JC Penney has been a staple of the US retail landscape for as long as most Americans can remember.
It even features in the hit Netflix show Stranger Things as a prominent anchor of the Starcourt Mall. Back in the 1980s, when the show was set, JCP was riding high as a popular destination for family and fashion shoppers alike.
Fast-forward to today and the picture could not be more different.
After a long period of decline, where customers and sales drifted away, JCP has filed for bankruptcy. As part of this process, 242 stores will close, around a third of the total. Debt will be restructured and the group will work to rebuild its beleaguered brand.
For JCP, the problems began during the financial crisis of 2008.
The company misunderstood the severity of the downturn and failed to make its ranges more compelling – and therefore better value for money.
“JC Penney misunderstood the severity of the downturn and failed to make its ranges more compelling – and therefore better value for money”
It lost customers to more cheaply priced discounters and many of those shoppers never returned to the brand that – by the time the recession was over – felt tired, boring and uncared for.
This inertia gave way to a spurt of activity in the form of Apple’s Ron Johnson who took the helm of JCP in 2011. Johnson had some good ideas, but he was too radical for JCP and had little understanding of its customers or market position.
JCP needed some touching up and an injection of colour. However, Johnson had ripped up the old canvas and proceeded to paint an entirely new picture that did not find favour with JCP’s traditional shoppers.
The reinvention was a disaster, with the switch away from promotions and sales events proving to be massively unpopular. It was also costly and JCP burnt through cash, causing significant distress to the balance sheet.
In brand terms, a lot of trust between customers and JCP was destroyed. A lot of brand confusion was created too and JCP ended up a much weaker company because of it.
Righting wrongs

After Johnson, JCP set about righting many of the mistakes. However, the room for manoeuvre was limited because of the financial mess the company was in.
There was little investment in stores, products or staff and JCP struggled in a market that was becoming more and more competitive, and where preferences were polarising between high-end products on the one hand and fast, cheaper fashion on the other.
It never picked a side, preferring to remain the murky middle.
In 2015, Marvin Ellison took over as chief executive. He did a lot to improve staff morale and made smart moves such as expanding the partnership with Sephora and investing in improvements to home furnishings departments.
These things helped JCP to regain some ground.
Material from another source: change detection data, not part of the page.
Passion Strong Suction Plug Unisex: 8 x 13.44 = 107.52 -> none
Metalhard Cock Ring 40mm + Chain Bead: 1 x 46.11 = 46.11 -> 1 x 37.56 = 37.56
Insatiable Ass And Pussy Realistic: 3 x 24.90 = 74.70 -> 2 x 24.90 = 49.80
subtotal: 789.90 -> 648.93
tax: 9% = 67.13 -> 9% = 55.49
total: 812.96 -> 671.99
However, there was never an integrated strategy to revive the brand and the big problem area – fashion – was never addressed.
In late 2018, the leadership changed again when Jill Soltau was appointed chief executive. Soltau inherited a mess but has made some progress.
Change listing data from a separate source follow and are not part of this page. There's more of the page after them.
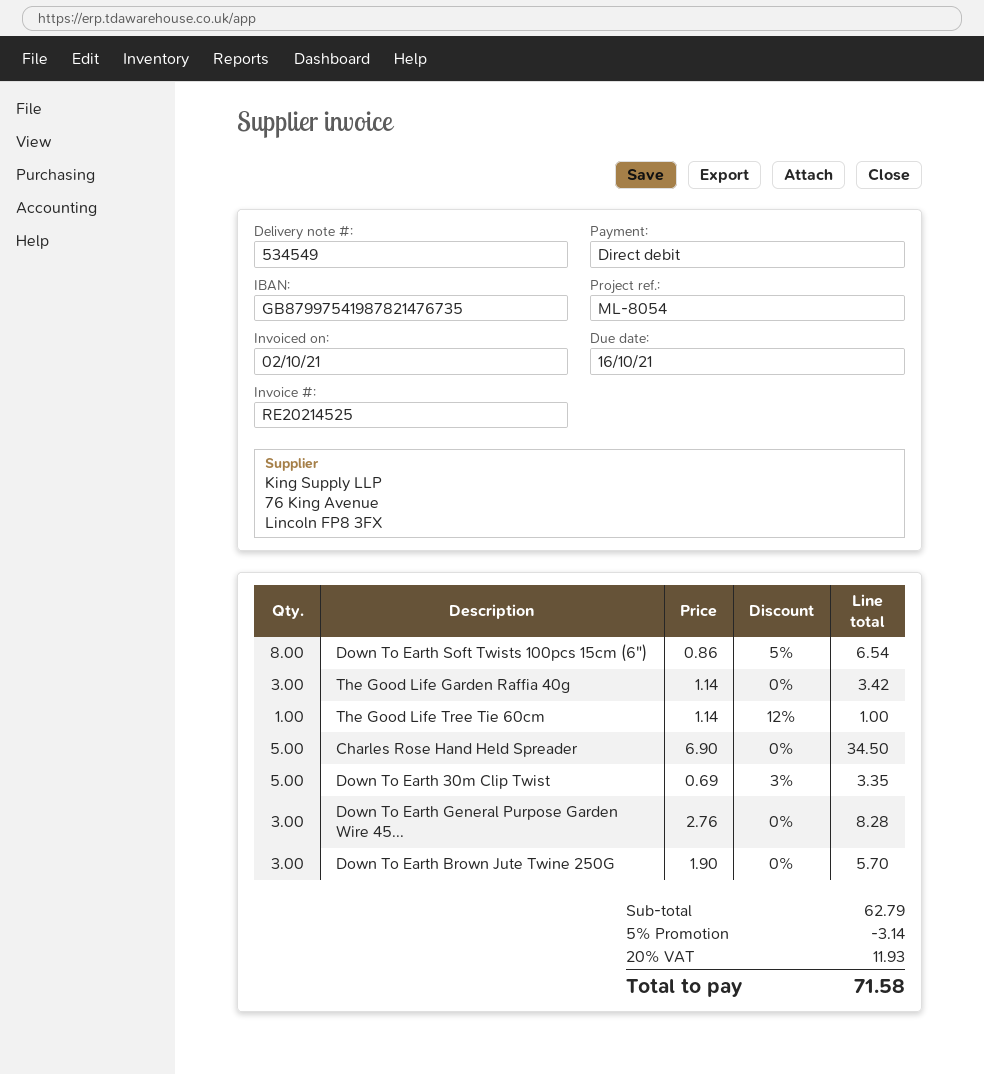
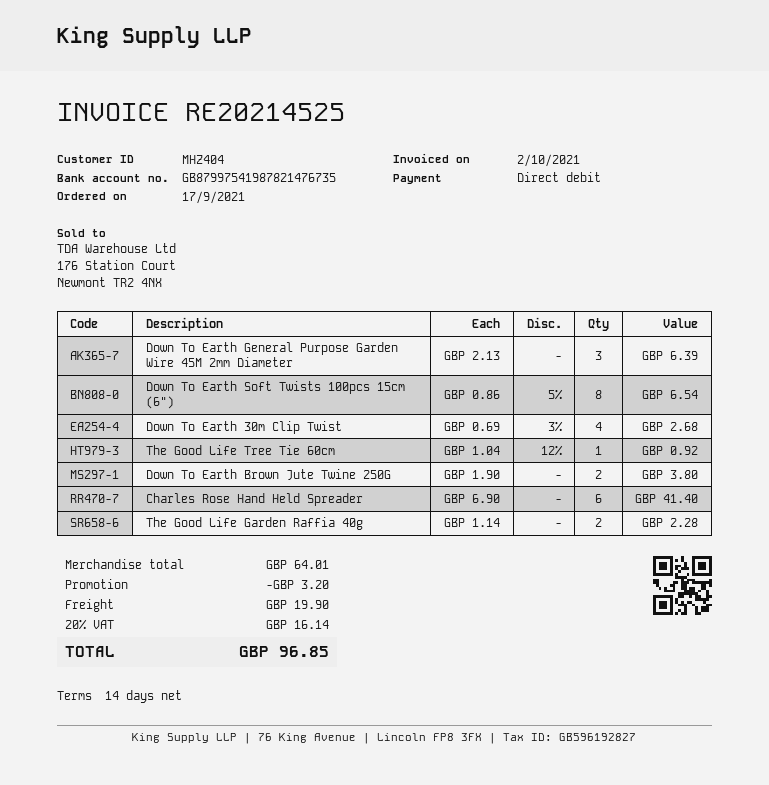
The Good Life Garden Raffia 40g: 3 x 1.14 = 3.42 -> 2 x 1.14 = 2.28
The Good Life Tree Tie 60cm: 1 x 1.14 - 12% = 1.00 -> 1 x 1.04 - 12% = 0.92
Charles Rose Hand Held Spreader: 5 x 6.90 = 34.50 -> 6 x 6.90 = 41.40
Down To Earth 30m Clip Twist: 5 x 0.69 - 3% = 3.35 -> 4 x 0.69 - 3% = 2.68
Down To Earth General Purpose Garden Wire 45...: 3 x 2.76 = 8.28 -> 3 x 2.13 = 6.39
Down To Earth Brown Jute Twine 250G: 3 x 1.90 = 5.70 -> 2 x 1.90 = 3.80
subtotal: 62.79 -> 64.01
discount: 3.14 -> 3.20
shipping: none -> 19.90
tax: 20% = 11.93 -> 20% = 16.14
total: 71.58 -> 96.85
Inventory levels have been reduced, a more credible fashion offer focused on the core customer is in development, margins and profitability have improved and debt levels reduced.
“Reinventing during a period of national crisis and when demand is muted like no one has ever seen will be a Herculean task”
A new concept format has also been trialled in Texas, which is a bold, yet appropriate, departure from traditional stores.
Arguably, these moves should have been made 10 years ago, but at least JCP finally seems to be on the right track.
Or it was before the coronavirus crisis blew it firmly off course. Without the financial firepower to withstand the downturn in trade the company had no choice but to file for bankruptcy.
The good news is that under Chapter 11 it will be able to restructure more radically. The bad news is that reinventing during a period of national crisis and when demand is muted like no one has ever seen will be a Herculean task.
JCP’s story is a cautionary one and highlights that no retailer – no matter how big or famous – is immune from decline.
Taking the wrong steps – or even taking no steps and failing to evolve as the consumer world changes – is a pathway to failure.
There are echoes of JCP in many retailers from Macy’s to Marks & Spencer. It is a case study in how not to run a retailer.